### WORK TO COMPLETE
For this exercise, output the entries below exactly from the line that holds "b | i: 0.08 -> 0.09" to the line that holds "i | a: 0.72 -> 0.00", both ends included. No pictures belong in the copy.

### EXERCISE INPUTS
=-=-=

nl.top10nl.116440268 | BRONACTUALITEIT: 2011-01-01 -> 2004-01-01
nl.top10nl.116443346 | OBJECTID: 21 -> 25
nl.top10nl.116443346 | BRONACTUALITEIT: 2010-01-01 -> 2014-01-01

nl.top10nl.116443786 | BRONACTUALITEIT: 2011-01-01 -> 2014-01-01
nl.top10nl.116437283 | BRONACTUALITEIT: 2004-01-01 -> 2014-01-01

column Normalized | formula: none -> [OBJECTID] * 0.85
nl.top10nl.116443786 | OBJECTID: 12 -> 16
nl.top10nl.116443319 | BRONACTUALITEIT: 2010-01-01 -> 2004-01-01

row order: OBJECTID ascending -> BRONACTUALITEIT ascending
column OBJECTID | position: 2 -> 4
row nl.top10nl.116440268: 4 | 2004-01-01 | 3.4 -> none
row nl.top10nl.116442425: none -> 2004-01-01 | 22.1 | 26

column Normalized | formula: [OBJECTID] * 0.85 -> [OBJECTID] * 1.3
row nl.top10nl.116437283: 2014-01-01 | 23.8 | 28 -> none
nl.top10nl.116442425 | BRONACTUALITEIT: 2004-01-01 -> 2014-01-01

=-=-=

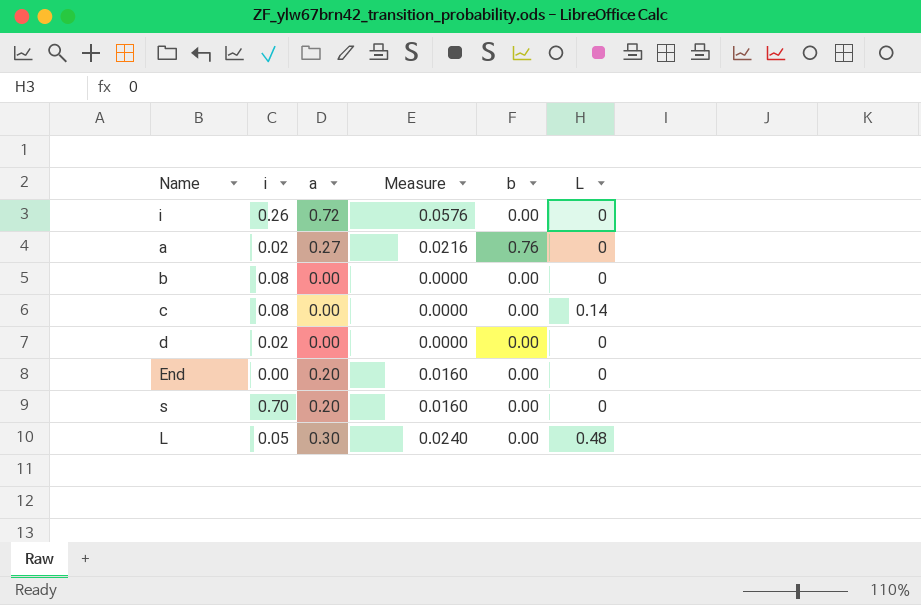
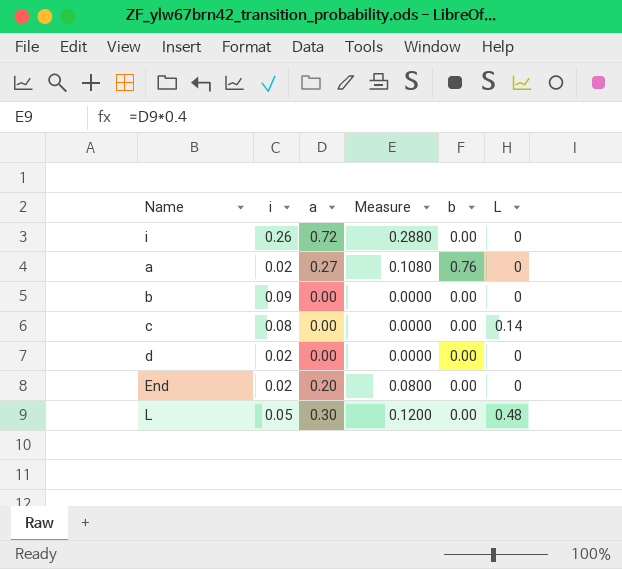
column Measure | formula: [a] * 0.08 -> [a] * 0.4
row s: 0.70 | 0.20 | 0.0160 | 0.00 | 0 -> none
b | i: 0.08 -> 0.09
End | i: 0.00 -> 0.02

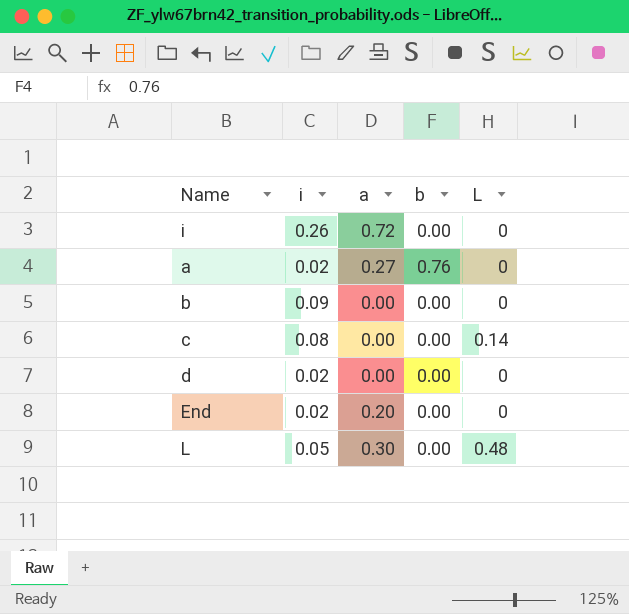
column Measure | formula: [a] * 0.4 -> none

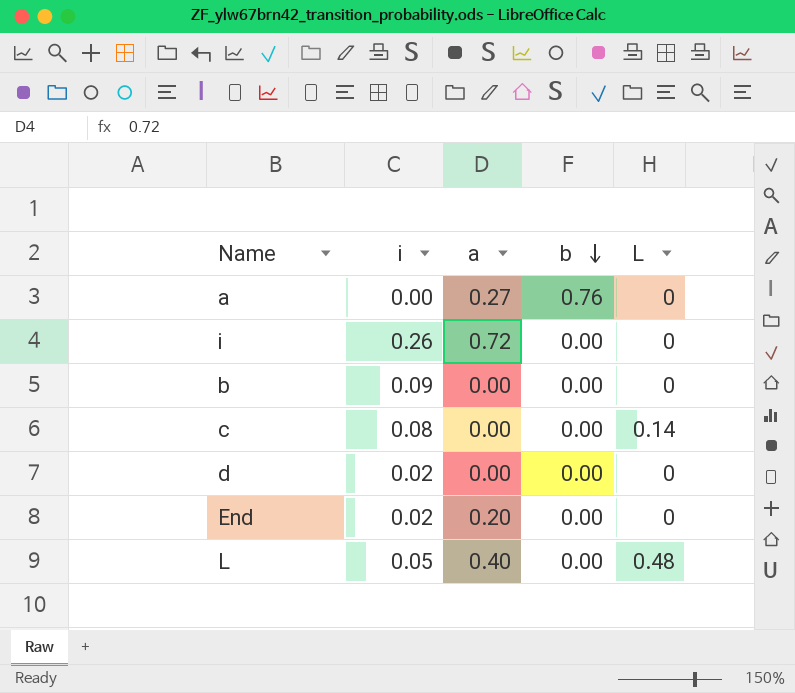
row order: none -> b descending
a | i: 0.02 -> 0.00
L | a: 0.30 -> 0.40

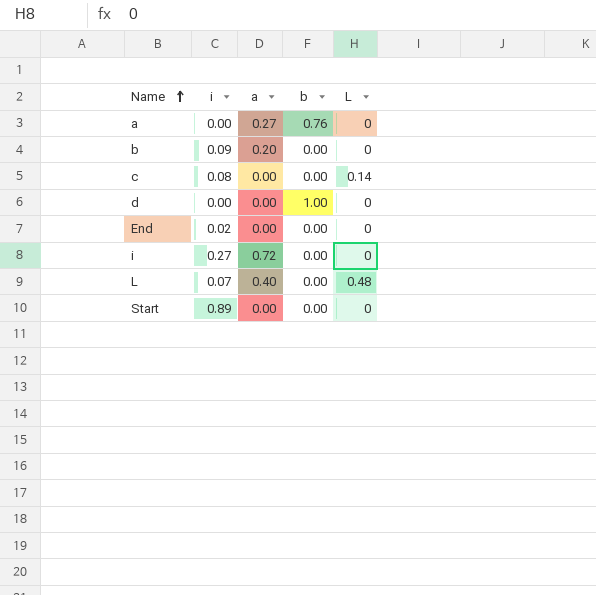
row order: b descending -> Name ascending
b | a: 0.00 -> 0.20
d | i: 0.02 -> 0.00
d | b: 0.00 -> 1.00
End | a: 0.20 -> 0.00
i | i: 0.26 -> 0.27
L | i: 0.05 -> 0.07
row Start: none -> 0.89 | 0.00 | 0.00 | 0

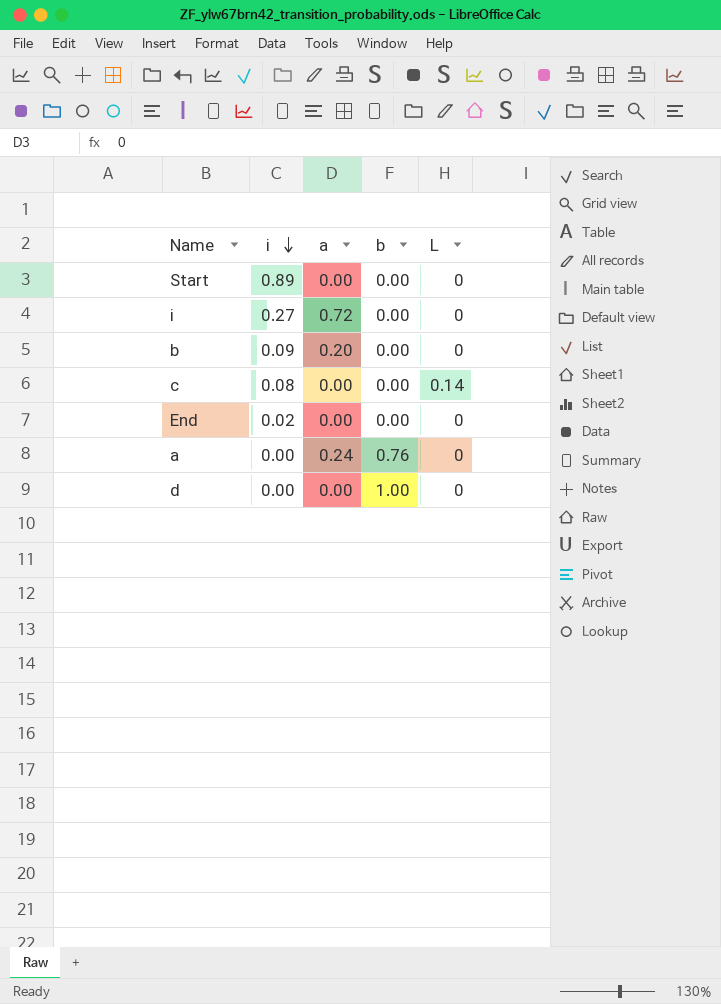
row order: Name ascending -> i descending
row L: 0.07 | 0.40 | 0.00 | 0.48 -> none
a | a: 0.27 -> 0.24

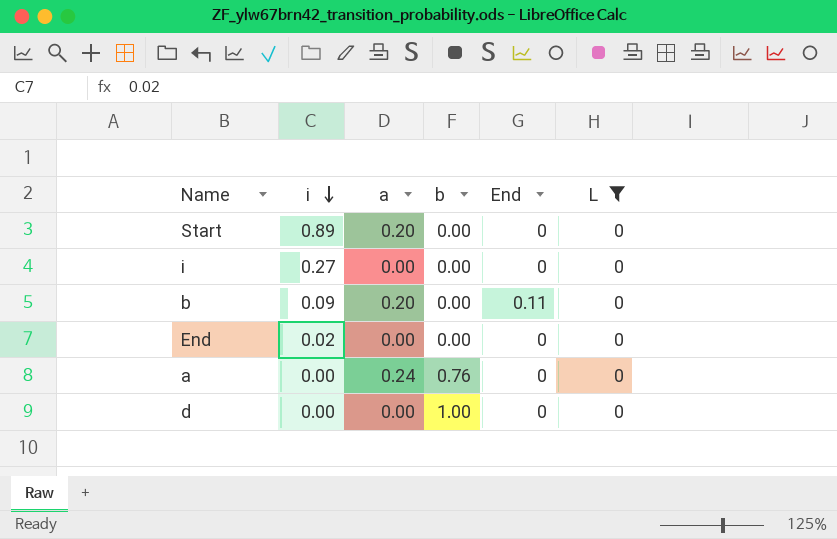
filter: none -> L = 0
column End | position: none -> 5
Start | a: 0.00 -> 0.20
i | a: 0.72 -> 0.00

=-=-=

### FINAL ANSWER
b | i: 0.08 -> 0.09
End | i: 0.00 -> 0.02

column Measure | formula: [a] * 0.4 -> none

row order: none -> b descending
a | i: 0.02 -> 0.00
L | a: 0.30 -> 0.40

row order: b descending -> Name ascending
b | a: 0.00 -> 0.20
d | i: 0.02 -> 0.00
d | b: 0.00 -> 1.00
End | a: 0.20 -> 0.00
i | i: 0.26 -> 0.27
L | i: 0.05 -> 0.07
row Start: none -> 0.89 | 0.00 | 0.00 | 0

row order: Name ascending -> i descending
row L: 0.07 | 0.40 | 0.00 | 0.48 -> none
a | a: 0.27 -> 0.24

filter: none -> L = 0
column End | position: none -> 5
Start | a: 0.00 -> 0.20
i | a: 0.72 -> 0.00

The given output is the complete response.